■ **WHAT THE TASK ASKS**
How many lines of the entries below contain the string "margin"? State the number alone.

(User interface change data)
——
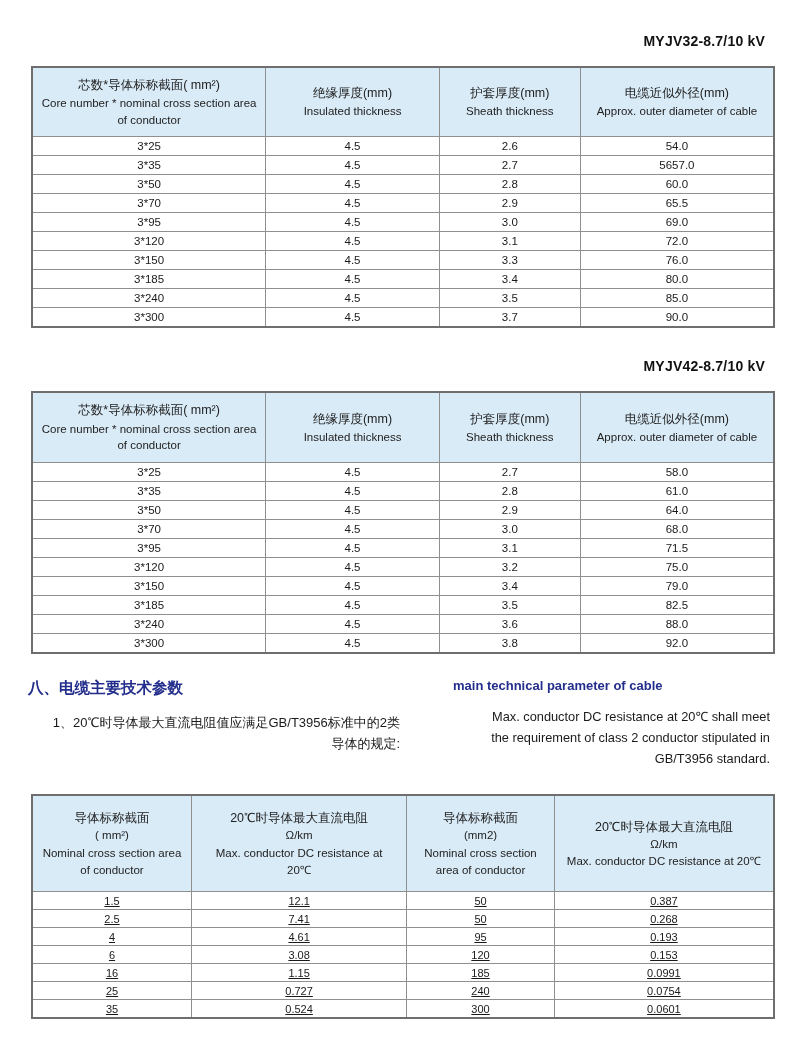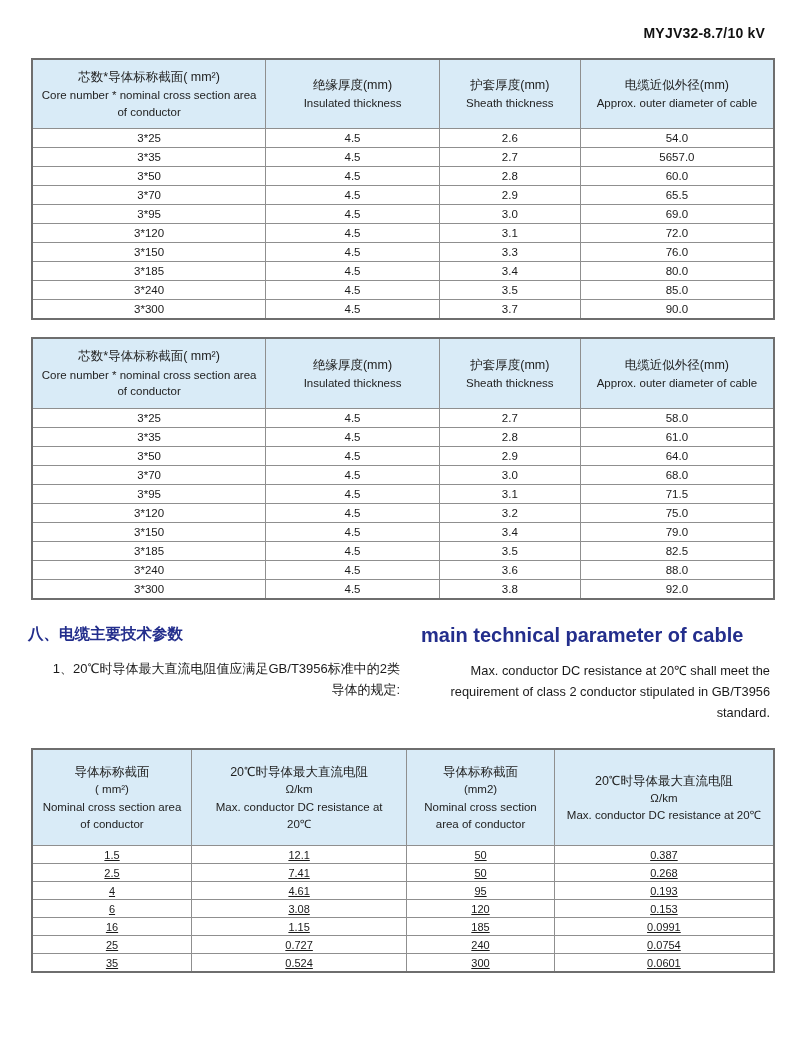--- a/index.html
+++ b/index.html
@@ -7,7 +7,7 @@
   .page{position:relative;width:800px;height:1048px;overflow:hidden;background:#ffffff;}
 
   .kv-title{width:765px;text-align:right;font-size:14px;font-weight:bold;color:#111;letter-spacing:.2px;}
-  .kv-title.first{padding-top:25px;}
+  .kv-title.first{padding-top:33px;}
   .kv-title.second{margin-top:30px;}
 
   table{border-collapse:collapse;width:744px;margin-left:31px;table-layout:fixed;margin-top:17px;}

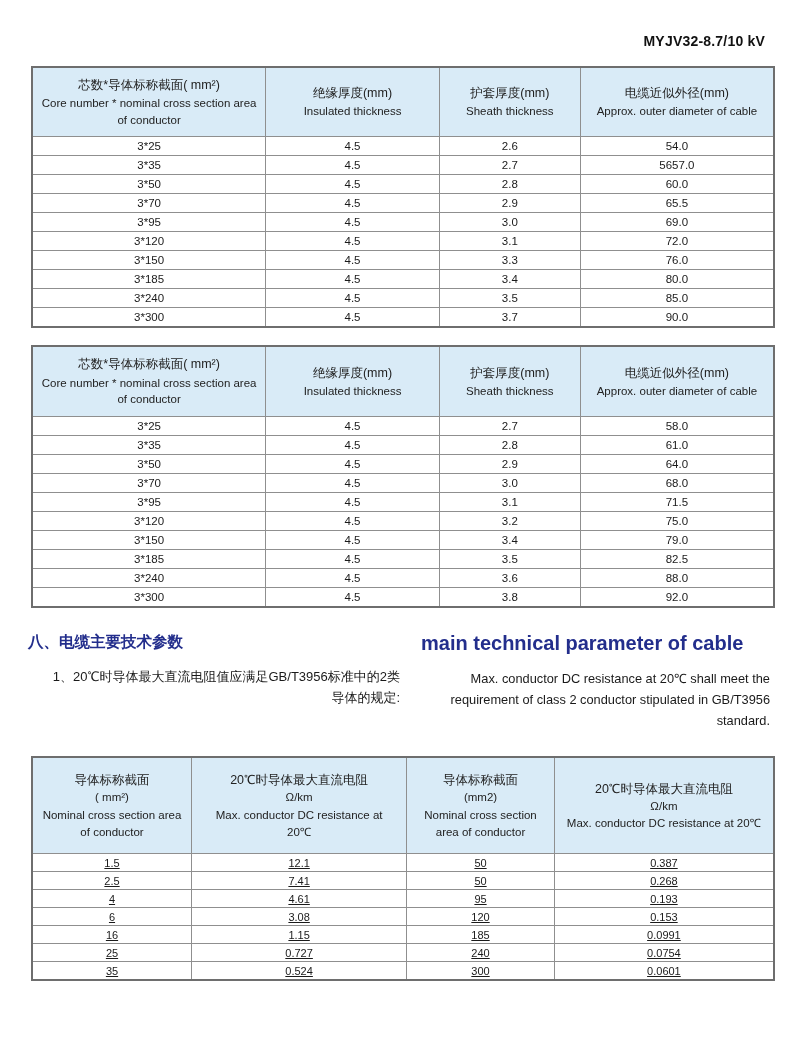--- a/index.html
+++ b/index.html
@@ -133,6 +133,7 @@
       </tbody>
   </table>
 
+  <div class="kv-title second">MYJV42-8.7/10 kV</div>
 
   <table class="spec">
     <colgroup>

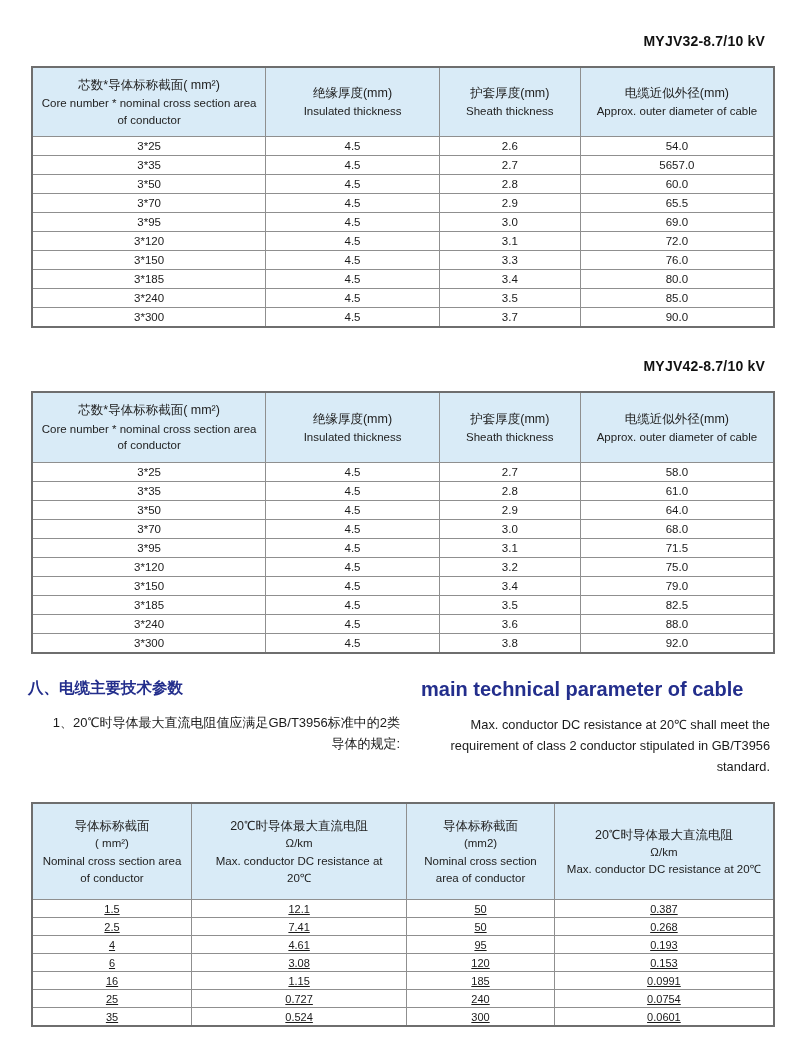--- a/index.html
+++ b/index.html
@@ -23,7 +23,7 @@
   .res th{padding:13px 6px;}
   .res tbody td{height:17px;font-size:11px;text-decoration:underline;}
 
-  .two-col{display:flex;margin:24px 30px 0 28px;}
+  .two-col{display:flex;margin:24px 30px 0 28px;gap:32px;}
   .col-left{width:372px;}
   .col-right{flex:1;margin-left:21px;}
   .sec-heading{margin:0;font-weight:bold;color:#232e8c;}

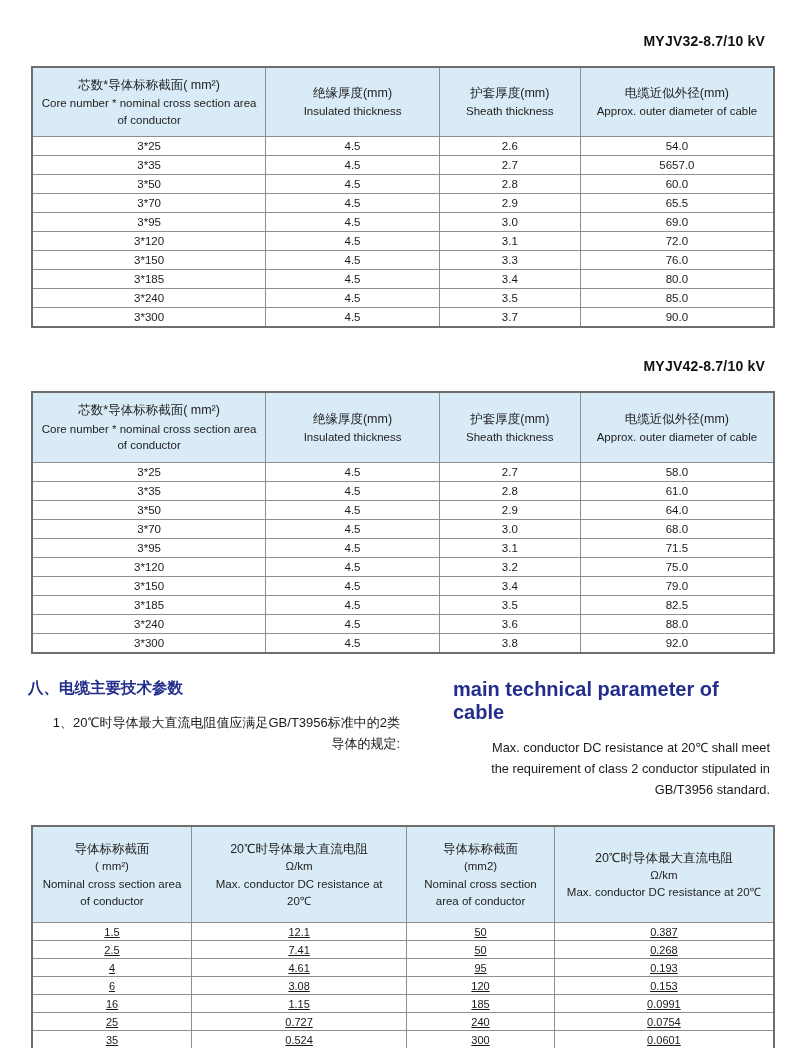--- a/index.html
+++ b/index.html
@@ -28,7 +28,7 @@
   .col-right{flex:1;margin-left:21px;}
   .sec-heading{margin:0;font-weight:bold;color:#232e8c;}
   .sec-heading.zh{font-size:15.5px;}
-  .sec-heading.en{font-size:20px;}
+  .sec-heading.en{font-size:13px;}
   .para{margin:0;margin-top:13px;line-height:1.65;text-align:right;}
   .para.zh{font-size:13px;text-indent:1.7em;}
   .para.en{font-size:12.8px;text-indent:2.2em;}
——
■ **WRITTEN REPLY**
9